The sub-query is giving me this result:

-[ RECORD 1 ]--+----------------------------------------------------------------------------
review_status  | NOT_REVIEWED
version_bom_id | 27
project_id     | 5468e2d4-e43b-4d83-b832-b654280584d0
release_id     | c29d7004-5678-49a1-8e4e-56ad3831a5a3
ignored        | f
severity       | BLOCKER
policy_ids     | {2074e6d1-3507-4fec-8a9e-f8b3c8c81caa,a9893b83-6444-400e-9ce0-f987156bbee2}
-[ RECORD 2 ]--+----------------------------------------------------------------------------
review_status  | NOT_REVIEWED
version_bom_id | 28
project_id     | 5468e2d4-e43b-4d83-b832-b654280584d0
release_id     | c29d7004-5678-49a1-8e4e-56ad3831a5a3
ignored        | f
severity       | CRITICAL
policy_ids     | {a9893b83-6444-400e-9ce0-f987156bbee2}
-[ RECORD 3 ]--+----------------------------------------------------------------------------
review_status  | NOT_REVIEWED
version_bom_id | 28
project_id     | 4859fdaf-5de6-42b7-9a6f-70354f24676c
release_id     | 1eb1ee65-49fc-44a9-b673-8b85b67eaf6d
ignored        | f
severity       | 
policy_ids     | 

I want my final output this way:

-[ RECORD 1 ]------------+----------------------------------------------------------------------------
project_id               | 5468e2d4-e43b-4d83-b832-b654280584d0
release_id               | c29d7004-5678-49a1-8e4e-56ad3831a5a3
version_bom_ids          | {27,28}
reviewed_count           | 0
not_reviewed_count       | 2
policy_blocker_count     | 1
policy_critical_count    | 1
policy_unspecified_count | 0
policy_ids               | {2074e6d1-3507-4fec-8a9e-f8b3c8c81caa,a9893b83-6444-400e-9ce0-f987156bbee2}
ignored_array            | {f}
-[ RECORD 2 ]------------+----------------------------------------------------------------------------
project_id               | 4859fdaf-5de6-42b7-9a6f-70354f24676c
release_id               | 1eb1ee65-49fc-44a9-b673-8b85b67eaf6d
version_bom_ids          | {28}
reviewed_count           | 0
not_reviewed_count       | 1
policy_blocker_count     | 0
policy_critical_count    | 0
policy_unspecified_count | 0
policy_ids               | 
ignored_array            | {f}

I'm having trouble aggregating the policy_ids from the sub-query.
Notice that the policy_ids in the final result should be distinct.
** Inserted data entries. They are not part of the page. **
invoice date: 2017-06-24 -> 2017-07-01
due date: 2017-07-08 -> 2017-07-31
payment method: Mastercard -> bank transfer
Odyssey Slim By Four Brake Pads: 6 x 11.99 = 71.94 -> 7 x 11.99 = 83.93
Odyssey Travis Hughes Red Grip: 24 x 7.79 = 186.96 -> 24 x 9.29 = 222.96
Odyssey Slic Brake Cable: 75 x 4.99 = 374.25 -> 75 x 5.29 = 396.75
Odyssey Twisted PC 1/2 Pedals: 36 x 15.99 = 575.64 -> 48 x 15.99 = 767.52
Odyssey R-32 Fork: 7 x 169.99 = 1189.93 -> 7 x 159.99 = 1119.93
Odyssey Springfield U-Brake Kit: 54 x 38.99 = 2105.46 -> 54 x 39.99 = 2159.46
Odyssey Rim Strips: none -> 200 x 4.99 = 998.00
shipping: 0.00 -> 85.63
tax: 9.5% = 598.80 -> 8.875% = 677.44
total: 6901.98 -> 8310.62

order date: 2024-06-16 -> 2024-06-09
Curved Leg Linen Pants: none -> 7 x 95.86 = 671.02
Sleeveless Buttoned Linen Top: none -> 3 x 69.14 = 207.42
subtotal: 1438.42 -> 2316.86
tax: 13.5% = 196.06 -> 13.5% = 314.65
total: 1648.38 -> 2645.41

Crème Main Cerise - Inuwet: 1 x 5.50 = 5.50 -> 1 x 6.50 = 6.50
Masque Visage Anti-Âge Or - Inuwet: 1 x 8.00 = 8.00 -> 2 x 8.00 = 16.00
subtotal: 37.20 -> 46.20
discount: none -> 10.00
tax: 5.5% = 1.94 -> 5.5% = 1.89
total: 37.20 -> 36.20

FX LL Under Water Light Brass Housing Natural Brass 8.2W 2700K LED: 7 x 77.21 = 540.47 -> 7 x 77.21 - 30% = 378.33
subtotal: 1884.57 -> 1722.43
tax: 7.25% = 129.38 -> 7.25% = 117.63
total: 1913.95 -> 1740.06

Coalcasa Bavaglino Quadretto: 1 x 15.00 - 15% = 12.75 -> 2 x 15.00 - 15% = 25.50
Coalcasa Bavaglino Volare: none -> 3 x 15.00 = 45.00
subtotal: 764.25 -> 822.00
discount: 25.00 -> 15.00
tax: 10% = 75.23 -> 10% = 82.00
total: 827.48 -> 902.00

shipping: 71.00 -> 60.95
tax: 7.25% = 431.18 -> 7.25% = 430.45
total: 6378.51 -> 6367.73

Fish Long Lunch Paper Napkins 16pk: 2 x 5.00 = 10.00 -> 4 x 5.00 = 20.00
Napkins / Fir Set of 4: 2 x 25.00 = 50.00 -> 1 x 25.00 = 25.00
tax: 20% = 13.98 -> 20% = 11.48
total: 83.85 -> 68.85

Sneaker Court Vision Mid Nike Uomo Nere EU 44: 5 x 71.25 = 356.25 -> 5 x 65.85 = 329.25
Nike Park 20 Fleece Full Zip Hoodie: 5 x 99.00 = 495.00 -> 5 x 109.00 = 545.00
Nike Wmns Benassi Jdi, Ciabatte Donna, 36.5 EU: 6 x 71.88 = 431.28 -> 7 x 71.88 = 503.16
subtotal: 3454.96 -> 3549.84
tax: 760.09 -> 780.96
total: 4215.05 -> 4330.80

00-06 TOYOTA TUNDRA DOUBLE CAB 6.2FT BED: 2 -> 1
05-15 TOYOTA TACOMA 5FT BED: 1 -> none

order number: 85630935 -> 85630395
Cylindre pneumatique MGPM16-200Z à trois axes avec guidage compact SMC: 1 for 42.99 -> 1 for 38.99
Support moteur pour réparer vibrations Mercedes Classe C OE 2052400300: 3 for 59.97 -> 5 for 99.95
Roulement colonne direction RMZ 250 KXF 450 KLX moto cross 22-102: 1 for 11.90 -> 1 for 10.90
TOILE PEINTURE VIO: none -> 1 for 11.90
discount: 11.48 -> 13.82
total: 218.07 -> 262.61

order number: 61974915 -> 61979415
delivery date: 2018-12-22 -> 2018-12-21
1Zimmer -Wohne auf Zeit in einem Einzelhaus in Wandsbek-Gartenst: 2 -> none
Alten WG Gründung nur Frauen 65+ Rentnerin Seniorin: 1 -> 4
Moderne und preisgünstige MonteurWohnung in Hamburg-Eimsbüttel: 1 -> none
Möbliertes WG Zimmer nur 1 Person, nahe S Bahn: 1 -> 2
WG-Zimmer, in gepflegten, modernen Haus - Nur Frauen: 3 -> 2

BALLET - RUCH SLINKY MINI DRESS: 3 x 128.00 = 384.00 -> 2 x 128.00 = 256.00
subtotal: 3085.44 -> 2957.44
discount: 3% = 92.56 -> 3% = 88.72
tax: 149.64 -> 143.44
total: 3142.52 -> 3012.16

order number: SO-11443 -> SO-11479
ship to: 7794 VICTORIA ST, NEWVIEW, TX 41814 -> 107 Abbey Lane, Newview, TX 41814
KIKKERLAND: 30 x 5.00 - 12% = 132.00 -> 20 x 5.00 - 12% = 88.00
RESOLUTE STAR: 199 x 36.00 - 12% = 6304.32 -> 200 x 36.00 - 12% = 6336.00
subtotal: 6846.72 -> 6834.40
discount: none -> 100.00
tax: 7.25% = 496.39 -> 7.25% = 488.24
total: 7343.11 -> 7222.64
Can you anyone please help me out!

Thanks in advance

Best Answer

You could create your own aggregate to append arrays:

CREATE AGGREGATE array_append_agg(anyarray) (
   SFUNC = pg_catalog.array_cat,
   STYPE = pg_catalog.anyarray
);

Then use that aggregate function in your outer query.